In fact #72632 even stops the patched (MemCpyOpt before Inliner) LLVM from optimizing this version, because SROA can no longer split the alloca and so there's no memcpy that copies only uninitialized memory. For the modified f function #72632 still produces better code than nightly, but if you apply the same change to g, then nightly produces a properly optimized version, while dest-prop causes the lifetimes of the two DI instances to overlap, forcing double stack usage and a memcpy.

jrmuizel

comment created time in 2 months

issue commentrust-lang/rust

Unnecessary memcpy caused by ordering of unwrap

It might be worth noting that the memcpy here is especially pointless because it copies uninitialized memory. When the memcpy optimizations fold a memset into a memcpy it checks whether the memcpy copies more memory than what has been memset, and if so and the remainder is uninitialized, the memcpy for the uninitialized part is dropped.

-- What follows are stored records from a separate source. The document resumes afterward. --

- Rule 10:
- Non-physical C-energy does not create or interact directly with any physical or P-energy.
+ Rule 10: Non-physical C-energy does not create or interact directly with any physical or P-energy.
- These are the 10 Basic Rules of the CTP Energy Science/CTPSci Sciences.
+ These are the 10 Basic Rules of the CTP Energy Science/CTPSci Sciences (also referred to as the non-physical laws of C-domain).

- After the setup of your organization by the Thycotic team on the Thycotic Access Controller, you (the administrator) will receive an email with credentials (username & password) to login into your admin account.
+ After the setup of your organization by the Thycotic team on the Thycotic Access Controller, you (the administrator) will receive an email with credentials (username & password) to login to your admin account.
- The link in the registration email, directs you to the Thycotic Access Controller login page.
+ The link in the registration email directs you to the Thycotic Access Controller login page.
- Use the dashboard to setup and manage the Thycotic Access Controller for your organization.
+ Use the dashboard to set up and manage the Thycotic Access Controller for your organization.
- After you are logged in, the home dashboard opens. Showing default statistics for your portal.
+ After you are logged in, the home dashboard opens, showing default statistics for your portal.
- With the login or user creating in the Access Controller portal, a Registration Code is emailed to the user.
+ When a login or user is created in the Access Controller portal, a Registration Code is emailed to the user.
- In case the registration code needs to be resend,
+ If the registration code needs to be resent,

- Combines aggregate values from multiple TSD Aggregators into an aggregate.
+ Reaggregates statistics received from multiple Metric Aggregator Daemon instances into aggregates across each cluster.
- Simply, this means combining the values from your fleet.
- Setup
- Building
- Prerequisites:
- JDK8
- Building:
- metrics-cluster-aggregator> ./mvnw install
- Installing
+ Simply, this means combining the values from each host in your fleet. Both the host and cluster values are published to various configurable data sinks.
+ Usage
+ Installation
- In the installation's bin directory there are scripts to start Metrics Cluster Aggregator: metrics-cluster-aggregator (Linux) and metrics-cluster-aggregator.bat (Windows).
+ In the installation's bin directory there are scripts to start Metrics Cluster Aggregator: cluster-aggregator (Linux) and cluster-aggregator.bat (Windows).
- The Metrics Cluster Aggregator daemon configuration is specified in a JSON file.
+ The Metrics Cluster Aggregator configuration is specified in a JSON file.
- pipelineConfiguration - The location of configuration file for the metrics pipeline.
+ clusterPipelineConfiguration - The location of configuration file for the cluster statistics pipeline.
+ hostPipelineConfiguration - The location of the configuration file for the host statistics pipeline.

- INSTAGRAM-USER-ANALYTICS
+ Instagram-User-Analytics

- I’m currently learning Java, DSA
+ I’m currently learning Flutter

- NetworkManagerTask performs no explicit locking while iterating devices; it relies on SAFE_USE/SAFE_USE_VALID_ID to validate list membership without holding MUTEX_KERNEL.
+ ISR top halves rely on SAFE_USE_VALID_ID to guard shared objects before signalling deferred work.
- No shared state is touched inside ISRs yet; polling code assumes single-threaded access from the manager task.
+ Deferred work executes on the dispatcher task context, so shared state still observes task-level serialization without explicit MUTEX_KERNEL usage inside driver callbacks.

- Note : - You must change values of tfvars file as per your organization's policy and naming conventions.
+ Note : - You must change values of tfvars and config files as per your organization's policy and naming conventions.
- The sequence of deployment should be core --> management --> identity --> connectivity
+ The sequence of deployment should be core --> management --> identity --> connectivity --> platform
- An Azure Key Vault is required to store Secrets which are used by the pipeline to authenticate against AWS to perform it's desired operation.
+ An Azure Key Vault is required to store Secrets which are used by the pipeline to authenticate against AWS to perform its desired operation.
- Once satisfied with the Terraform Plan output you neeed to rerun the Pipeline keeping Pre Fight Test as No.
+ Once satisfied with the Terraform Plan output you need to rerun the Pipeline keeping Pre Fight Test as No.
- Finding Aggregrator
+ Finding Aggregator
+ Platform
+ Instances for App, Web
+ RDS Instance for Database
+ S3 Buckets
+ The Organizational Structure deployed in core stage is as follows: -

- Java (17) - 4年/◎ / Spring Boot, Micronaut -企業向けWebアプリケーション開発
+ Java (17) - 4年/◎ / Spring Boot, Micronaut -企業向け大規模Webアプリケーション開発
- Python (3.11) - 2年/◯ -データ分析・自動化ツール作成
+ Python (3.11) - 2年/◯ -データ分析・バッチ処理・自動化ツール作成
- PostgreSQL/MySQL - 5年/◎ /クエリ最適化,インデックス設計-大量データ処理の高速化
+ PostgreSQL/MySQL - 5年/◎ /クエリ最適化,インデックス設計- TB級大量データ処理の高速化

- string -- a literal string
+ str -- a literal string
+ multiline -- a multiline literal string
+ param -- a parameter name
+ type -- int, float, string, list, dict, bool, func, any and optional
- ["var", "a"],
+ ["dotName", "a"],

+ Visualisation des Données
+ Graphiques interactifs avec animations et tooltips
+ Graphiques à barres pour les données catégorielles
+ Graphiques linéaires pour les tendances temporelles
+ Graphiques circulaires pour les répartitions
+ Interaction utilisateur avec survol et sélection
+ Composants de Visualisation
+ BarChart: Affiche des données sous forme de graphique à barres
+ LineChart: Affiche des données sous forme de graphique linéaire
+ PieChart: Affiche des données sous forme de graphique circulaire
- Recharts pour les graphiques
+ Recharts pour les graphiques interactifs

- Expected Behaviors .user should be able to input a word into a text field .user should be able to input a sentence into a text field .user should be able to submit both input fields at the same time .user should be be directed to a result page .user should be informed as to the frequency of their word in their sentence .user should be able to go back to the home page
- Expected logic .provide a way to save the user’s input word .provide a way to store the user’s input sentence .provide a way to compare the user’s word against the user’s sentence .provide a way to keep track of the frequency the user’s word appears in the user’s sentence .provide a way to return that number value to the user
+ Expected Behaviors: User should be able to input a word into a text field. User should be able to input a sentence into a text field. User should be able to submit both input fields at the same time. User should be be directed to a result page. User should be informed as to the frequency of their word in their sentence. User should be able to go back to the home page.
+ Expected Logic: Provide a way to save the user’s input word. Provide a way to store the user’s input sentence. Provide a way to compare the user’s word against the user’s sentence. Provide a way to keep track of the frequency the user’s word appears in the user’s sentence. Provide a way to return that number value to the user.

In this case here, SROA splits the alloca for the item, into the discriminant part, and 176 uninitialized bytes. But since it runs without memory dependency analysis, is has no easy way to drop the memcpy for the uninitialized part. And before the MemCpy pass can kill the memcpy, the inliner comes and breaks the code into multiple basic blocks. So for this constellation, it would help to run the MemCpy pass before the inliner, but I have no real idea what tradeoff that makes.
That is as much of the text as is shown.